• Supplied records:
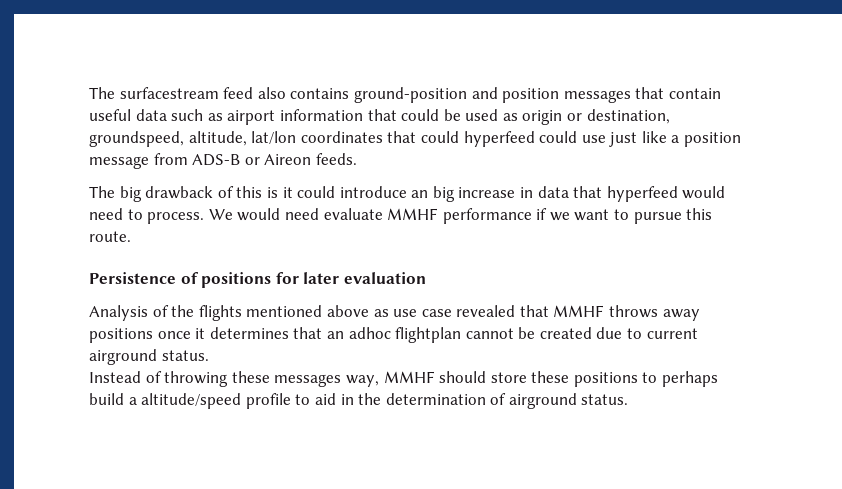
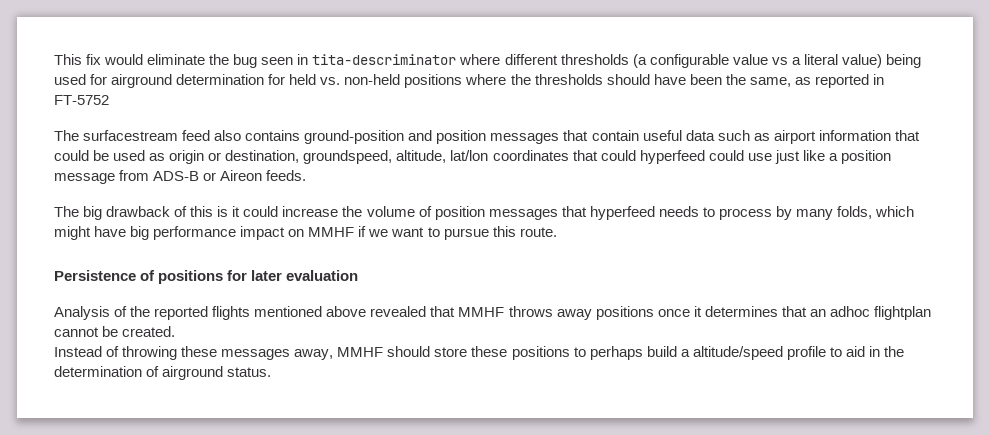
(89, 93) none -> [54,54,921,68] [54,74,884,88] [54,95,109,105] This fix would eliminate the bug seen in tita-descriminator where different thresholds (a configurable value vs a literal value) being used for airground determination for held vs. non-held positions where the thresholds should have been the same, as reported in FT-5752 //
[339,186,726,202] [89,208,532,224] introduce an big increase in data that hyperfeed would need to process. We would need evaluate MMHF performance -> [282,206,915,220] [54,226,355,240] increase the volume of position messages that hyperfeed needs to process by many folds, which might have big performance impact on MMHF
(195, 311) none -> [154,306,209,320] reported
[373,309,452,317] as use case -> (367, 311) none
[539,327,698,339] [89,349,209,365] created due to current airground status. -> [122,326,176,337] created.
[345,375,379,387] way, -> [294,349,334,360] away,

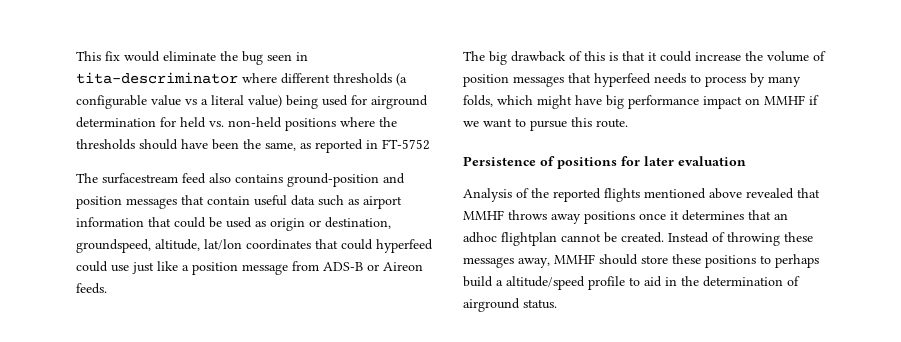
(229, 211) none -> [622,51,645,61] that
(176, 331) // -> (664, 237) none

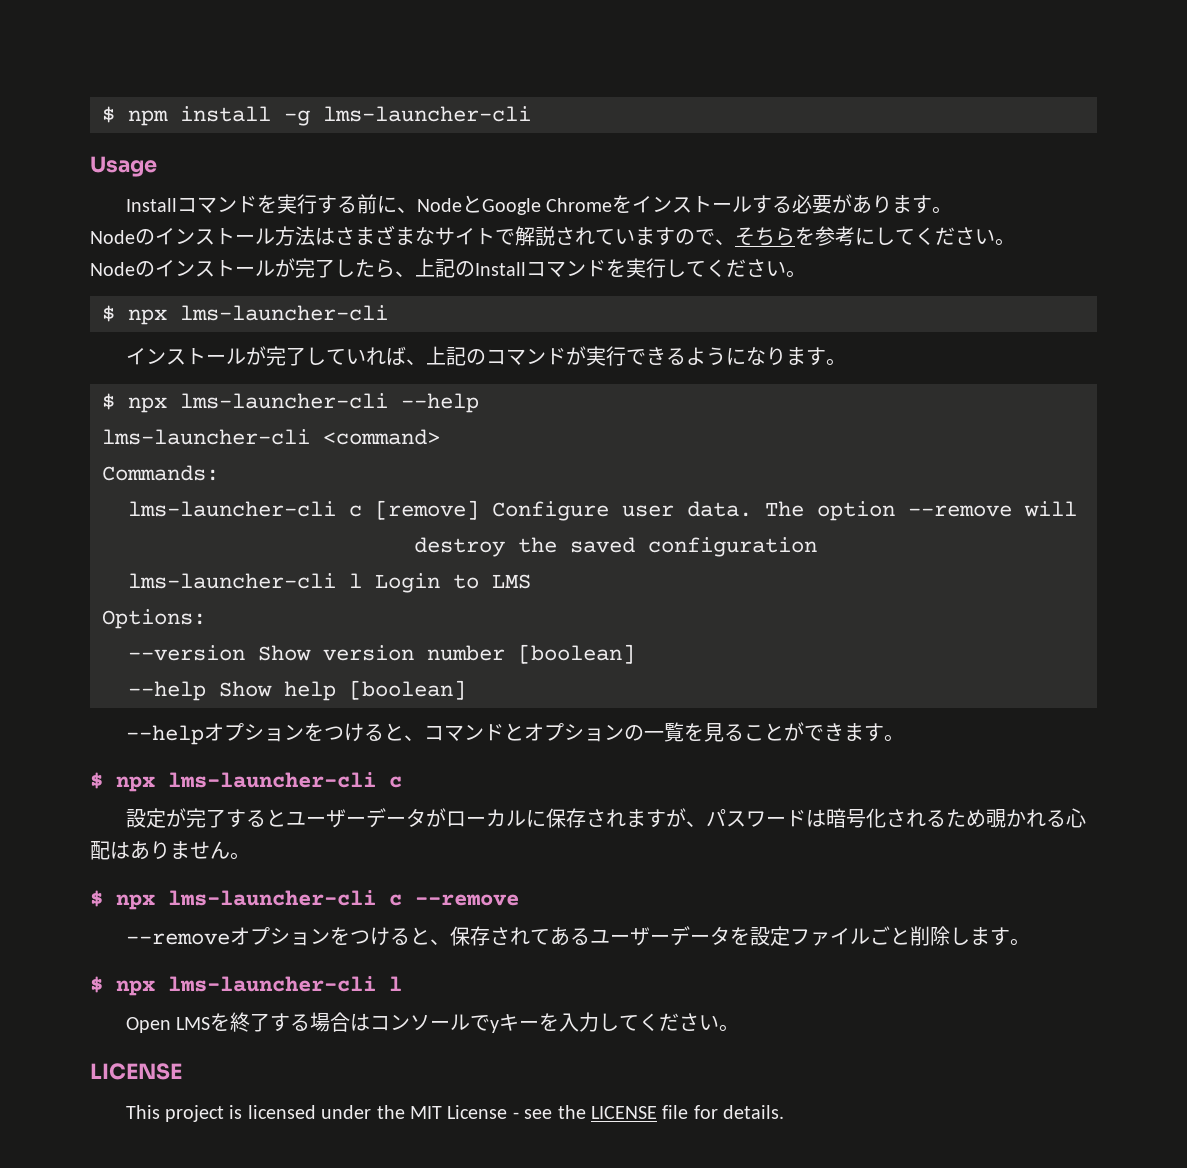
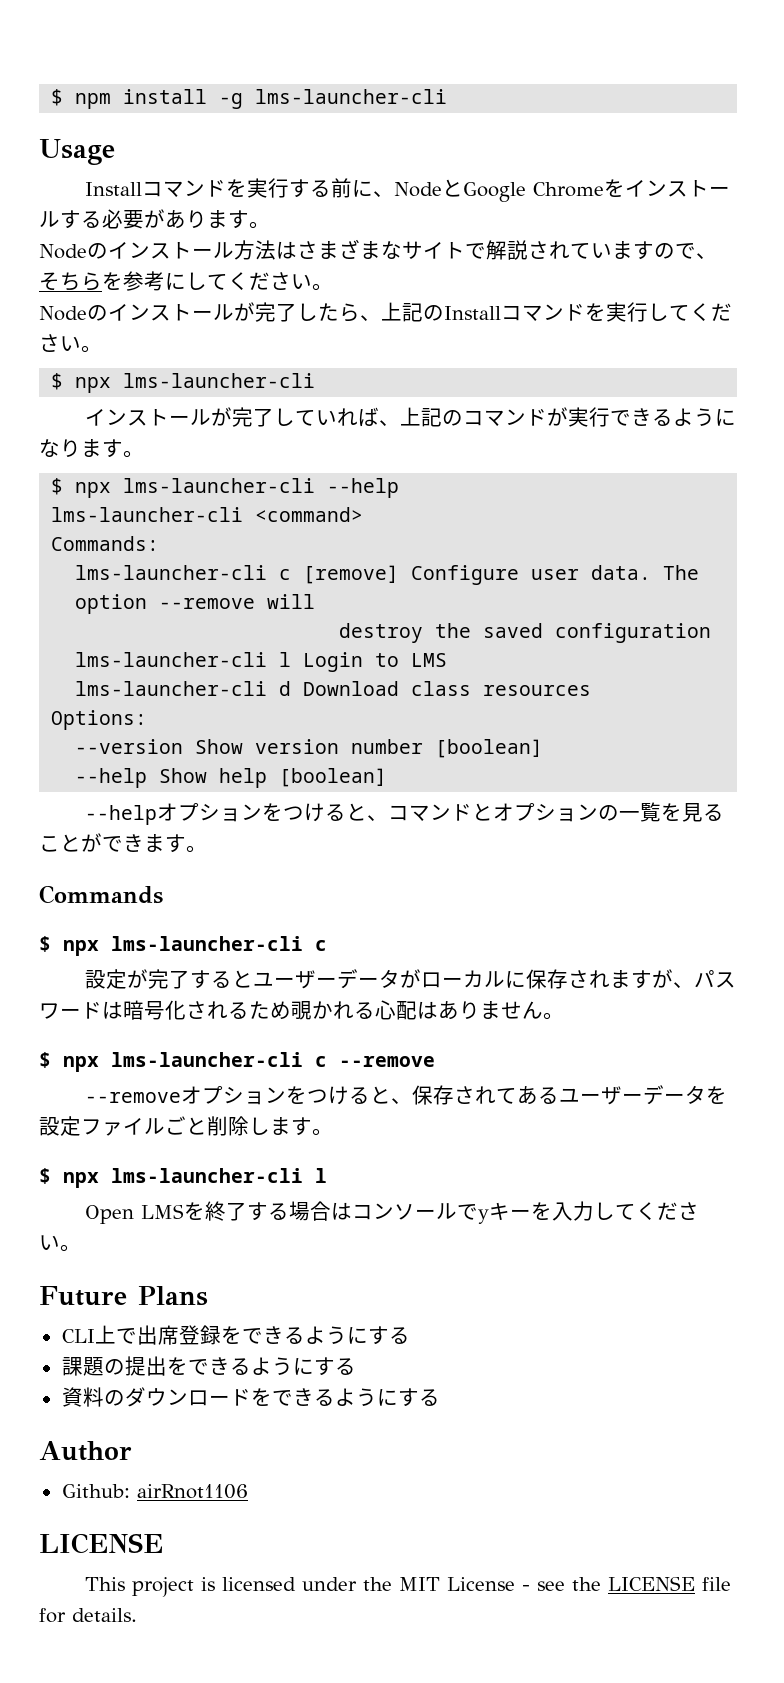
(531, 581) none -> [75,681,592,696] // lms-launcher-cli d Download class resources
(904, 738) none -> [39,885,163,904] // Commands
(740, 1028) none -> [39,1286,208,1306] [61,1325,410,1345] [61,1356,356,1376] [61,1387,440,1407] [39,1441,132,1461] [61,1484,248,1499] // Future Plans // CLI上で出席登録をできるようにする // 課題の提出をできるようにする // 資料のダウンロードをできるようにする // Author // Github: airRnot1106

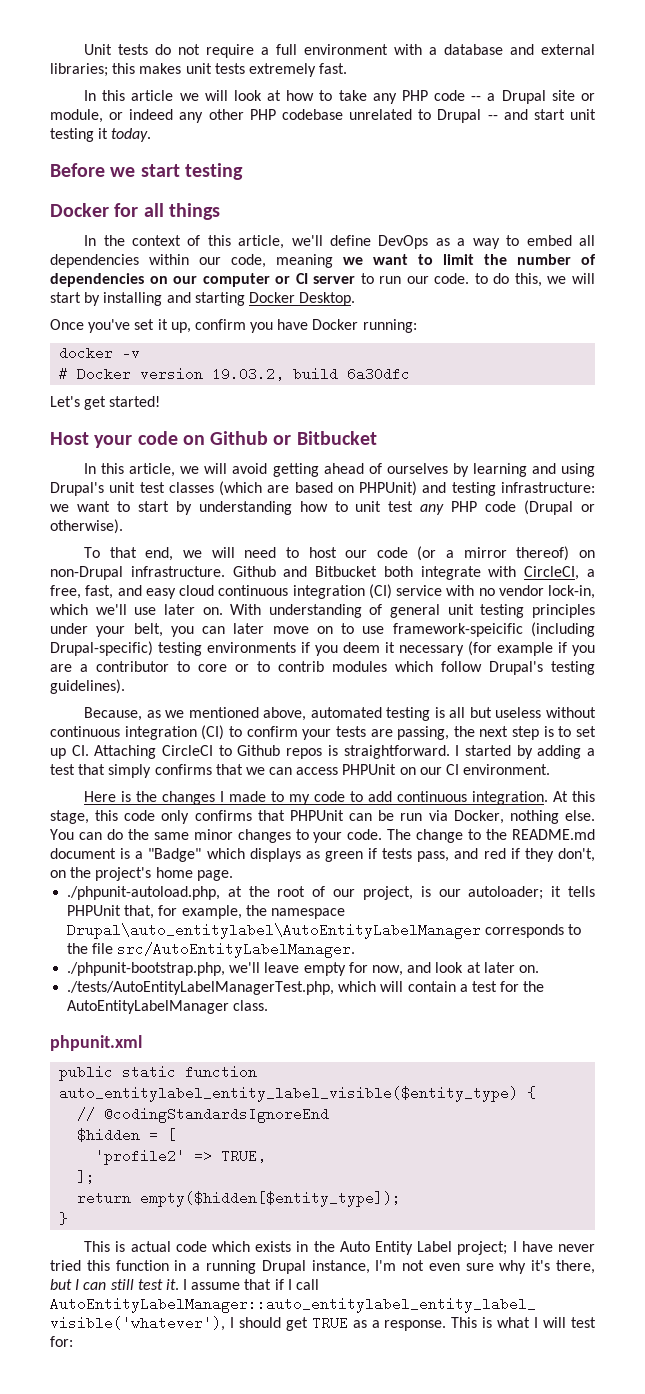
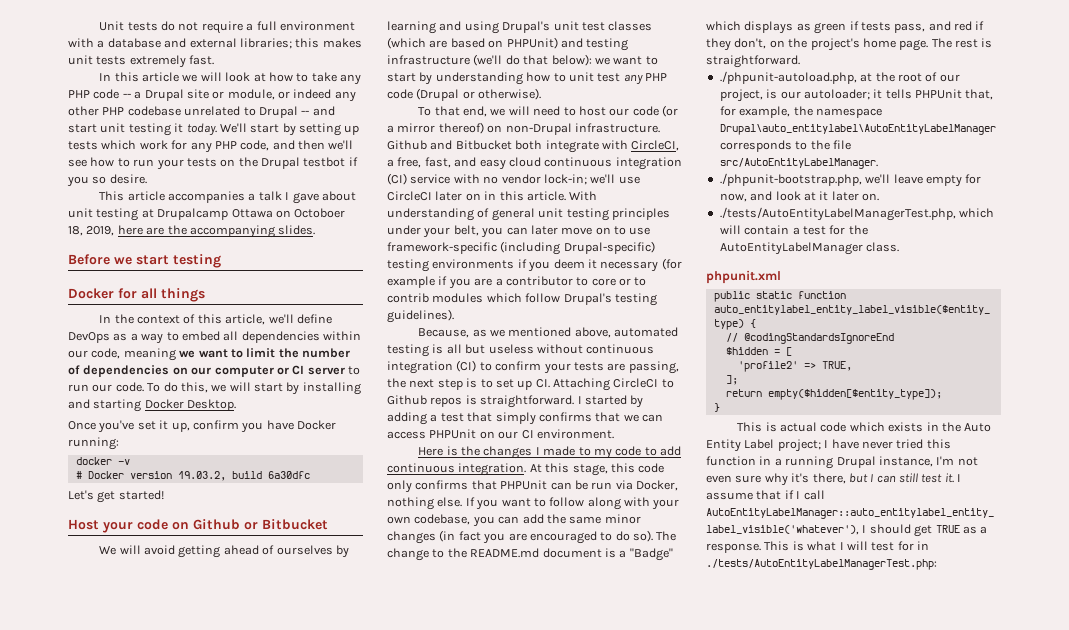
(152, 135) none -> [219,123,360,136] [68,140,354,153] [68,157,358,170] [67,174,147,187] [99,191,356,204] [68,208,346,221] [68,225,316,238] We'll start by setting up tests which work for any PHP code, and then we'll see how to run your tests on the Drupal testbot if you so desire. // This article accompanies a talk I gave about unit testing at Drupalcamp Ottawa on Octoboer 18, 2019, here are the accompanying slides.
[474,273,488,284] to -> [147,383,161,392] To
[84,463,200,477] In this article, we -> [99,546,117,555] We
[500,482,595,493] infrastructure: -> [387,54,592,66] infrastructure (we'll do that below):
[548,585,595,599] [50,604,223,615] lock-in, which we'll use later on. -> [543,174,640,185] [387,191,566,201] lock-in; we'll use CircleCI later on in this article.
[392,623,523,637] framework-speicific -> [387,242,497,254] framework-specific
[50,829,383,843] You can do the same minor changes to your code. -> [465,497,680,510] [387,514,641,527] [387,530,653,544] If you want to follow along with your own codebase, you can add the same minor changes (in fact you are encouraged to do so).
(233, 875) none -> [931,38,993,48] [706,55,800,68] The rest is straightforward.
(481, 967) none -> [819,191,829,201] it
[50,1336,73,1347] for: -> [897,541,929,551] [706,559,937,570] for in ./tests/AutoEntityLabelManagerTest.php:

• Required work: Omit every picture while copying the listing above exactly.

• Written solution:
(89, 93) none -> [54,54,921,68] [54,74,884,88] [54,95,109,105] This fix would eliminate the bug seen in tita-descriminator where different thresholds (a configurable value vs a literal value) being used for airground determination for held vs. non-held positions where the thresholds should have been the same, as reported in FT-5752 //
[339,186,726,202] [89,208,532,224] introduce an big increase in data that hyperfeed would need to process. We would need evaluate MMHF performance -> [282,206,915,220] [54,226,355,240] increase the volume of position messages that hyperfeed needs to process by many folds, which might have big performance impact on MMHF
(195, 311) none -> [154,306,209,320] reported
[373,309,452,317] as use case -> (367, 311) none
[539,327,698,339] [89,349,209,365] created due to current airground status. -> [122,326,176,337] created.
[345,375,379,387] way, -> [294,349,334,360] away,

(229, 211) none -> [622,51,645,61] that
(176, 331) // -> (664, 237) none

(531, 581) none -> [75,681,592,696] // lms-launcher-cli d Download class resources
(904, 738) none -> [39,885,163,904] // Commands
(740, 1028) none -> [39,1286,208,1306] [61,1325,410,1345] [61,1356,356,1376] [61,1387,440,1407] [39,1441,132,1461] [61,1484,248,1499] // Future Plans // CLI上で出席登録をできるようにする // 課題の提出をできるようにする // 資料のダウンロードをできるようにする // Author // Github: airRnot1106

(152, 135) none -> [219,123,360,136] [68,140,354,153] [68,157,358,170] [67,174,147,187] [99,191,356,204] [68,208,346,221] [68,225,316,238] We'll start by setting up tests which work for any PHP code, and then we'll see how to run your tests on the Drupal testbot if you so desire. // This article accompanies a talk I gave about unit testing at Drupalcamp Ottawa on Octoboer 18, 2019, here are the accompanying slides.
[474,273,488,284] to -> [147,383,161,392] To
[84,463,200,477] In this article, we -> [99,546,117,555] We
[500,482,595,493] infrastructure: -> [387,54,592,66] infrastructure (we'll do that below):
[548,585,595,599] [50,604,223,615] lock-in, which we'll use later on. -> [543,174,640,185] [387,191,566,201] lock-in; we'll use CircleCI later on in this article.
[392,623,523,637] framework-speicific -> [387,242,497,254] framework-specific
[50,829,383,843] You can do the same minor changes to your code. -> [465,497,680,510] [387,514,641,527] [387,530,653,544] If you want to follow along with your own codebase, you can add the same minor changes (in fact you are encouraged to do so).
(233, 875) none -> [931,38,993,48] [706,55,800,68] The rest is straightforward.
(481, 967) none -> [819,191,829,201] it
[50,1336,73,1347] for: -> [897,541,929,551] [706,559,937,570] for in ./tests/AutoEntityLabelManagerTest.php:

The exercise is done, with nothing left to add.